北日本新聞 7月13日(水)19時46分配信

 国の特別天然記念物で絶滅危惧種「ニホンライチョウ」の人工飼育に取り組んでいる富山市ファミリーパークは13日、6月末にふ化したひな4羽のうち3羽が雄、1羽が雌と判明したと発表した。ことし採取した卵を分散飼育する2施設でも雌雄が分かり、計12羽のうち雄が8羽、雌が4羽。順調に成長すれば、来年春の繁殖が可能となる。
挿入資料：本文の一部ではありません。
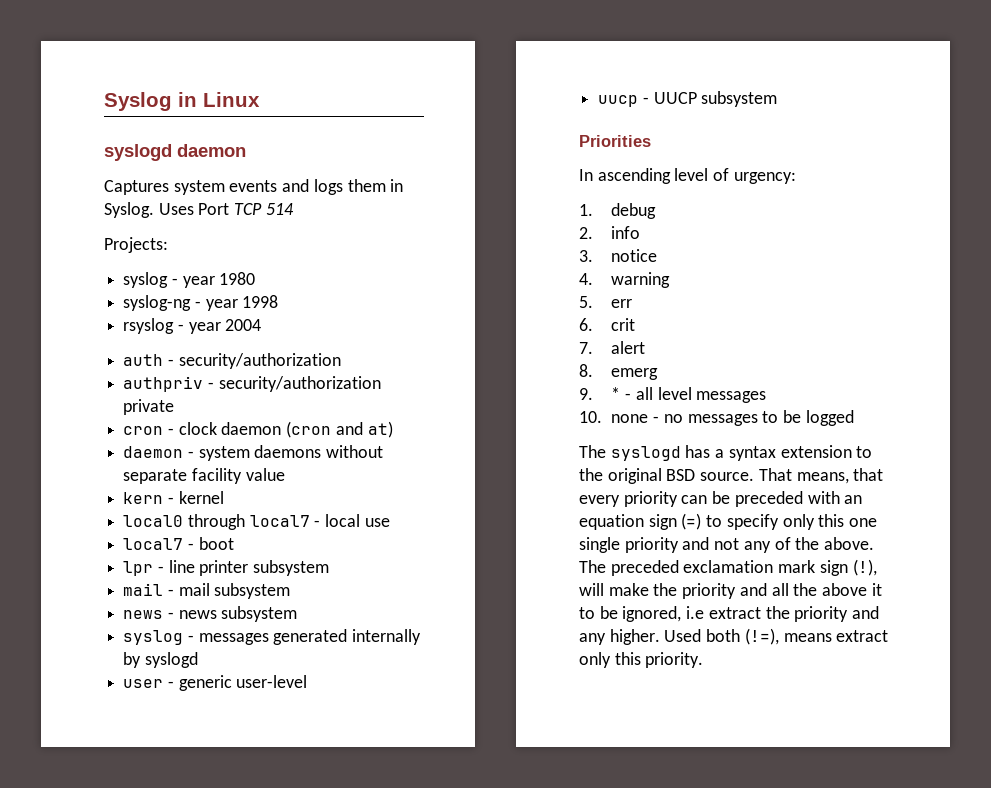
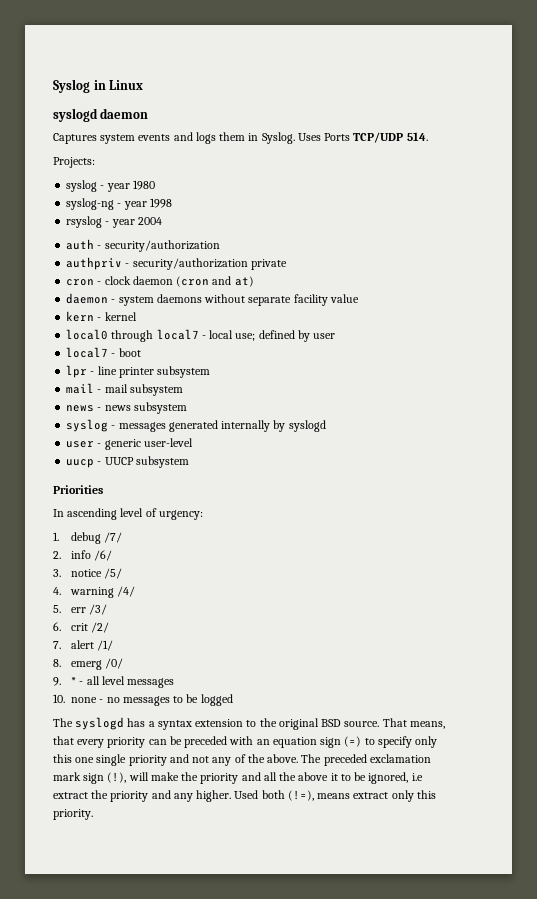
[198,203,294,215] Port TCP 514 -> [324,132,428,143] Ports TCP/UDP 514.
[364,518,390,527] use -> [235,330,336,342] use; defined by user
(657, 211) none -> [104,532,123,543] /7/
(641, 232) none -> [94,550,113,561] /6/
(658, 255) none -> [104,568,123,579] /5/
(671, 280) none -> [117,586,136,597] /4/
(633, 303) none -> [89,604,108,615] /3/
(636, 324) none -> [91,622,110,633] /2/
(646, 347) none -> [97,640,114,651] /1/
(659, 374) none -> [105,658,124,669] /0/

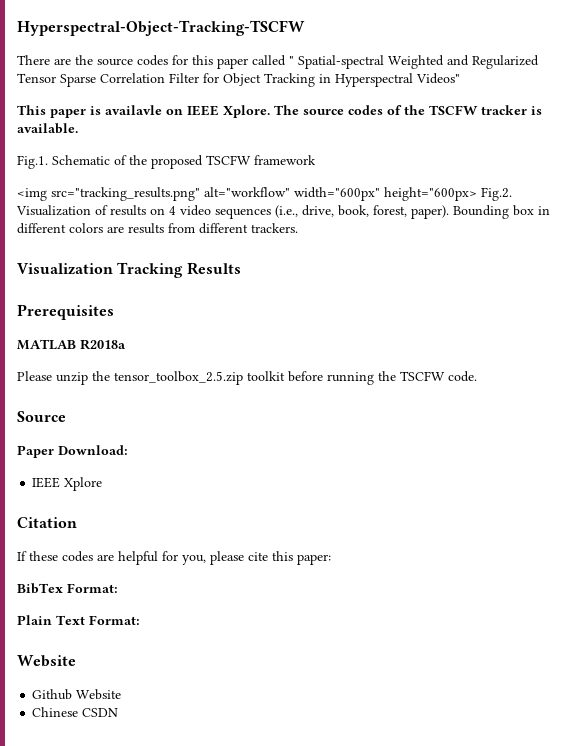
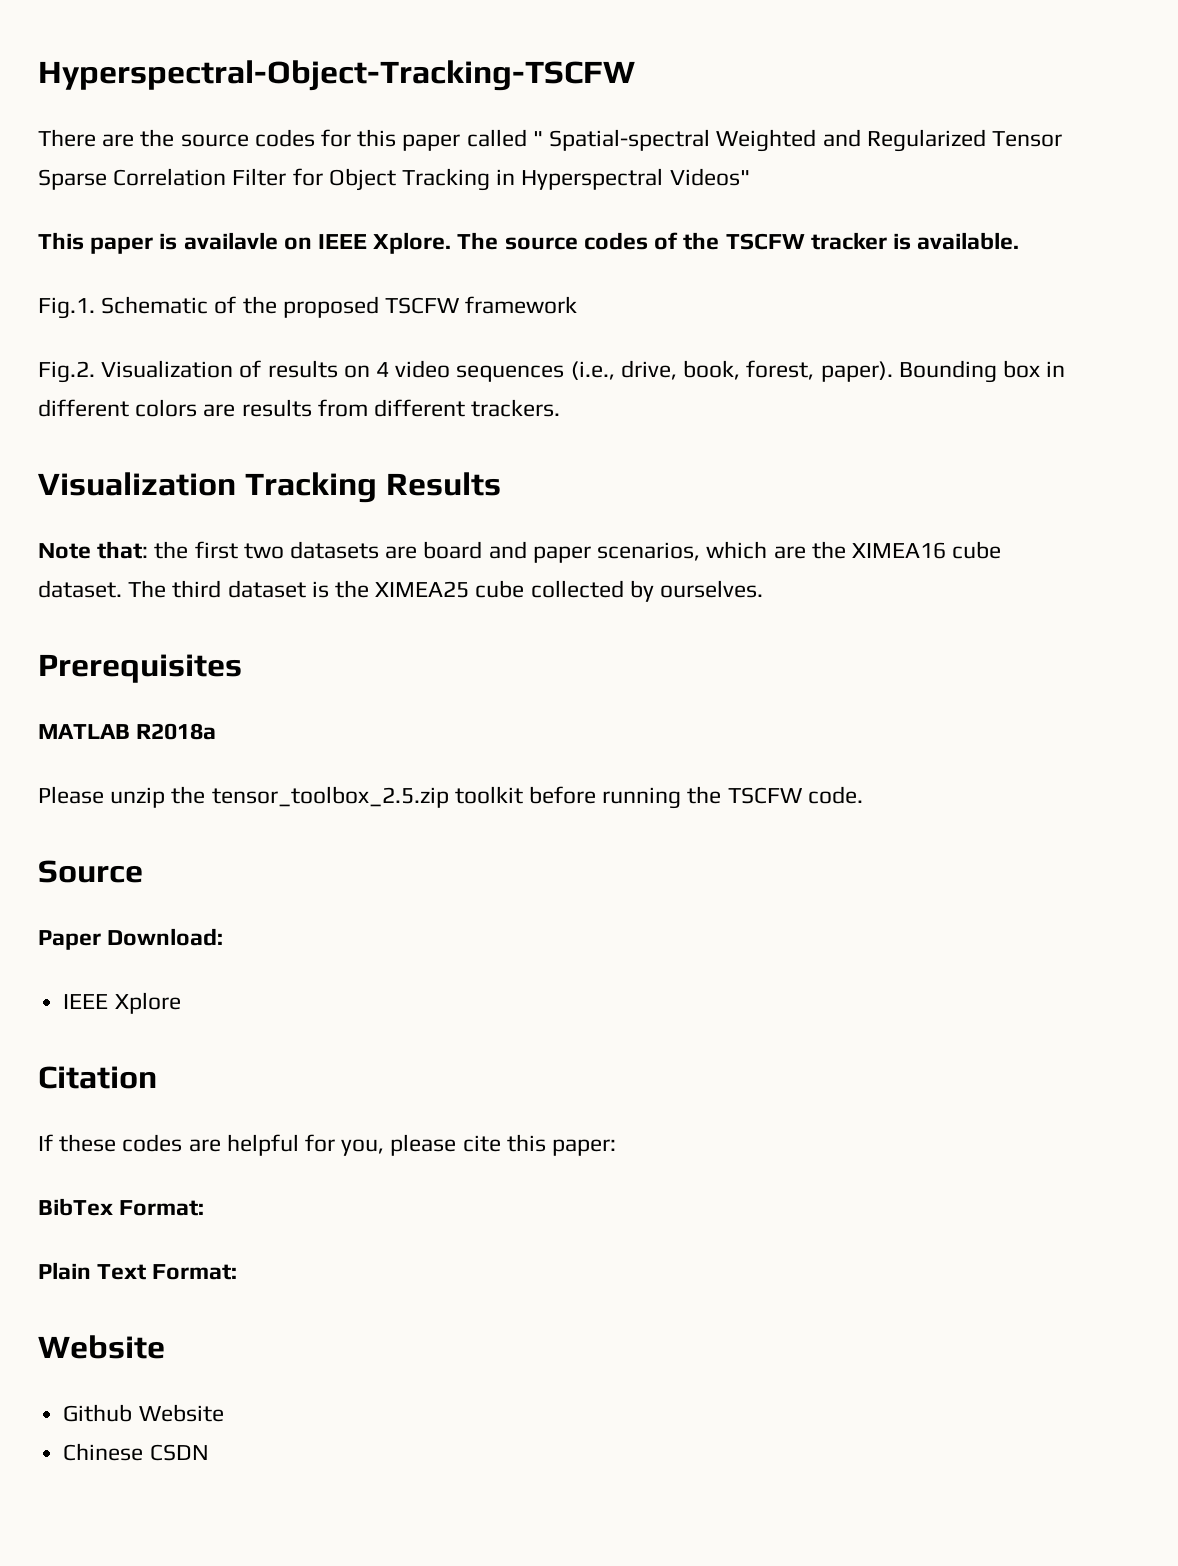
[17,187,477,201] <img src="tracking_results.png" alt="workflow" width="600px" height="600px> -> (578, 305) none
(241, 268) none -> [38,541,1002,563] [38,580,764,602] // Note that: the first two datasets are board and paper scenarios, which are the XIMEA16 cube dataset. The third dataset is the XIMEA25 cube collected by ourselves.

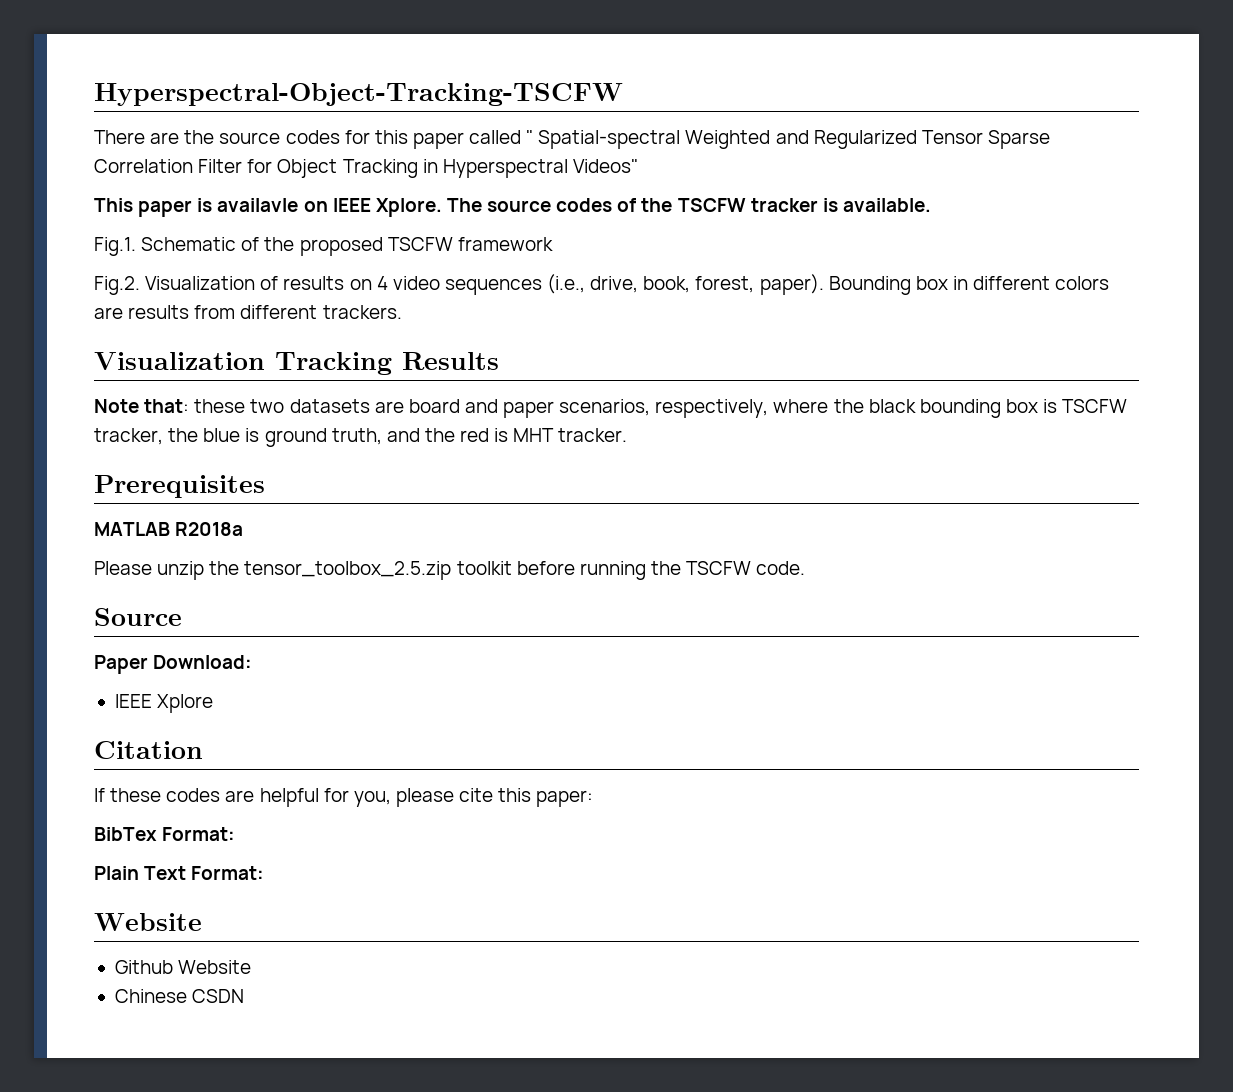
[154,541,238,559] the first -> [194,399,246,413] these
[706,541,1002,559] [38,580,764,602] which are the XIMEA16 cube dataset. The third dataset is the XIMEA25 cube collected by ourselves. -> [655,399,1128,418] [94,428,628,447] respectively, where the black bounding box is TSCFW tracker, the blue is ground truth, and the red is MHT tracker.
 人工飼育は環境省が昨年から実施する保護増殖事業の一環。6月上旬と下旬に乗鞍岳(長野、岐阜県)で採卵し、パークなど3施設に4個ずつ運んだ。雌雄の判別は、卵の殻の内側に付着する組織からDNAを抽出して行い、上野動物園(東京)は雄3羽と雌1羽、大町山岳博物館(長野県大町市)は雄雌が各2羽と分かった。いずれもふ化から約2週間が経過し順調に成長。パークの4羽は、翼に羽が生え始め、ケージ内を元気に動き回っているという。

 山本茂行ファミリーパーク園長は「雌が4羽いてよかった。パークで昨年ふ化した雄3羽も含め、近親交配の可能性の少ないペアリングを考え、来年の繁殖に臨みたい」と話している。